Introduction of Host Failure Detection Time(HostFailureDetectionTime) in pureScale

The host failure detection time is one of the key parameters associated with heartbeating. In a DB2 pureScale cluster, this is the setting for the time it takes RSCT to declare a host unreachable and initiate recovery actions.

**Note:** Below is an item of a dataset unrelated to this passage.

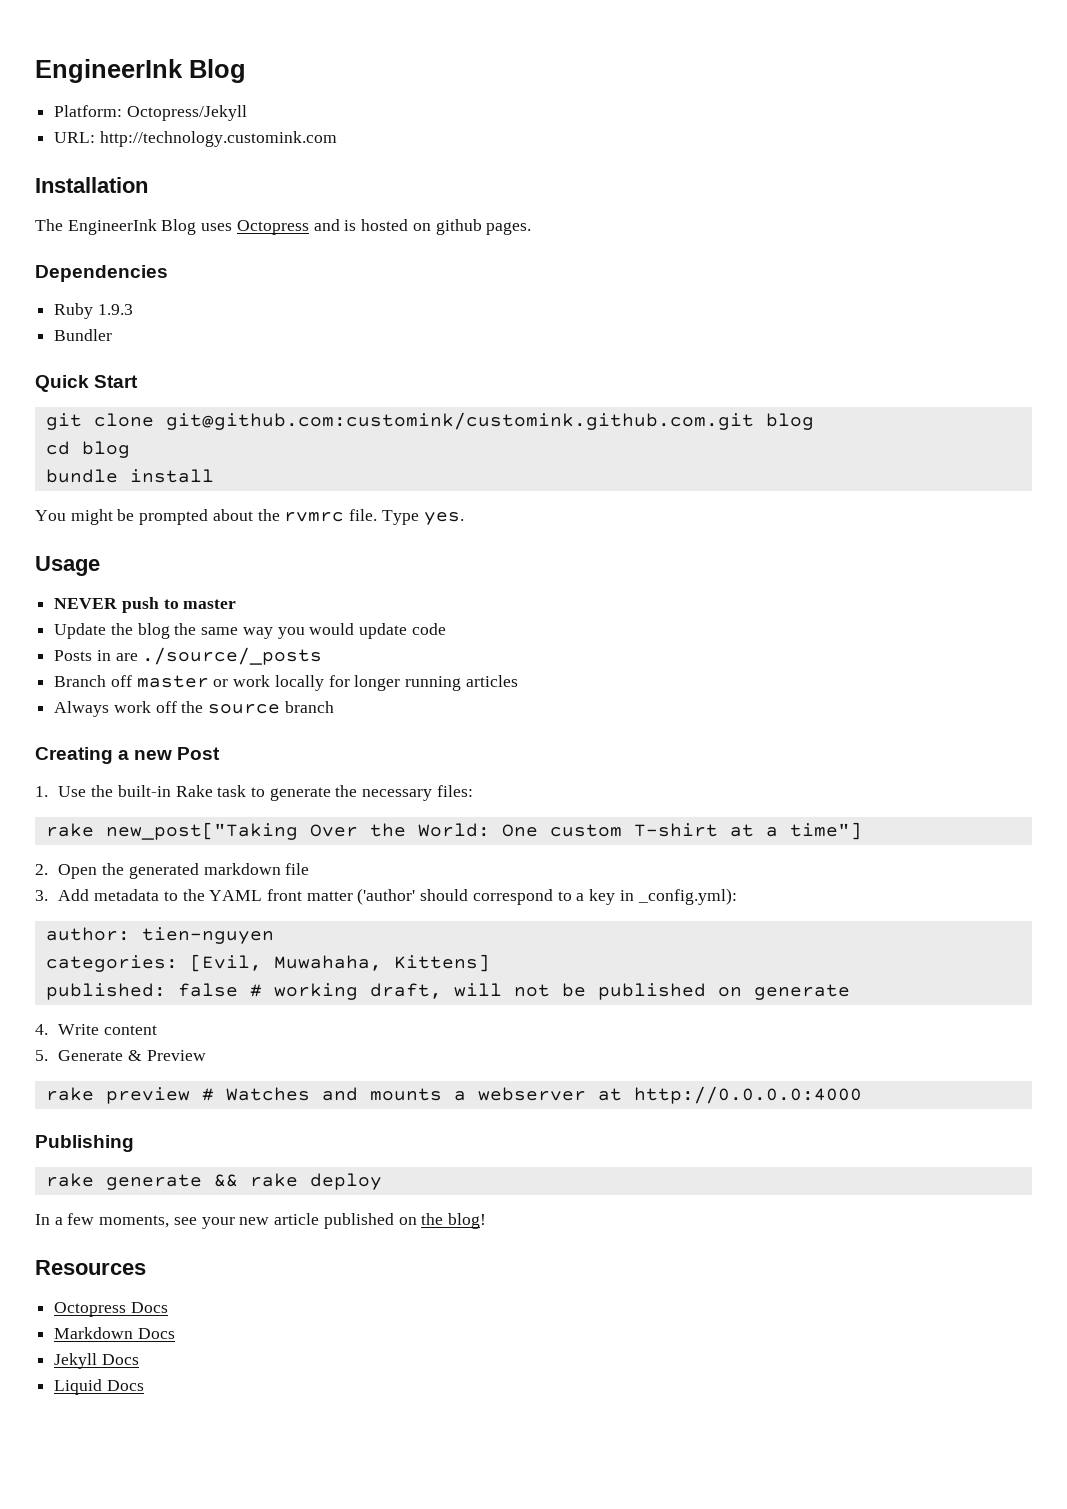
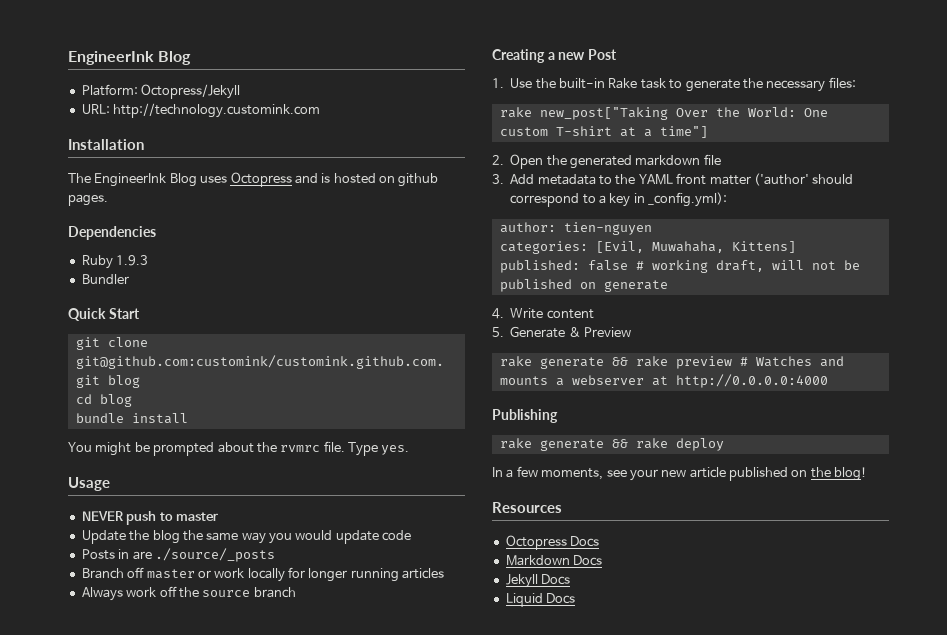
(94, 1094) none -> [539,356,668,369] generate && rake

A shortened host failure detection time could allow for faster recovery, but with the trade off that it could also result in false positives and unnecessary host outages if the network is unreliable (i.e., a temporary problem could be mistaken as a network failure.) .

The host failure detection time setting can be queried using the db2cluster command:

db2cluster -cm -list -hostfailuredetectiontime
The host failure detection time is 4 seconds.

Above db2cluster command actually invoked command lsrsrc -s "Name like 'CG%'" IBM.CommunicationGroup underneath to obtain the parameters Sensitivity,PeriodMilliSec and PingGracePeriodMilliSec , then calculate based on the value of those parameters ,

The formula is : (2 * (sensitivity + 1) * periodMilliSec) / 1000

The explanation of Sensitivity, Period, Priority and Grace are as follows:

Sensitivity
   The number of missed heartbeats that constitute a failure
Period
   The number of MilliSec between heartbeats
Priority
   The relative priority of the communication group
Grace
   The number of MilliSec for the grace period

The recommended value is 4 for systems with SCSI-3 PR enabled and 8 otherwise .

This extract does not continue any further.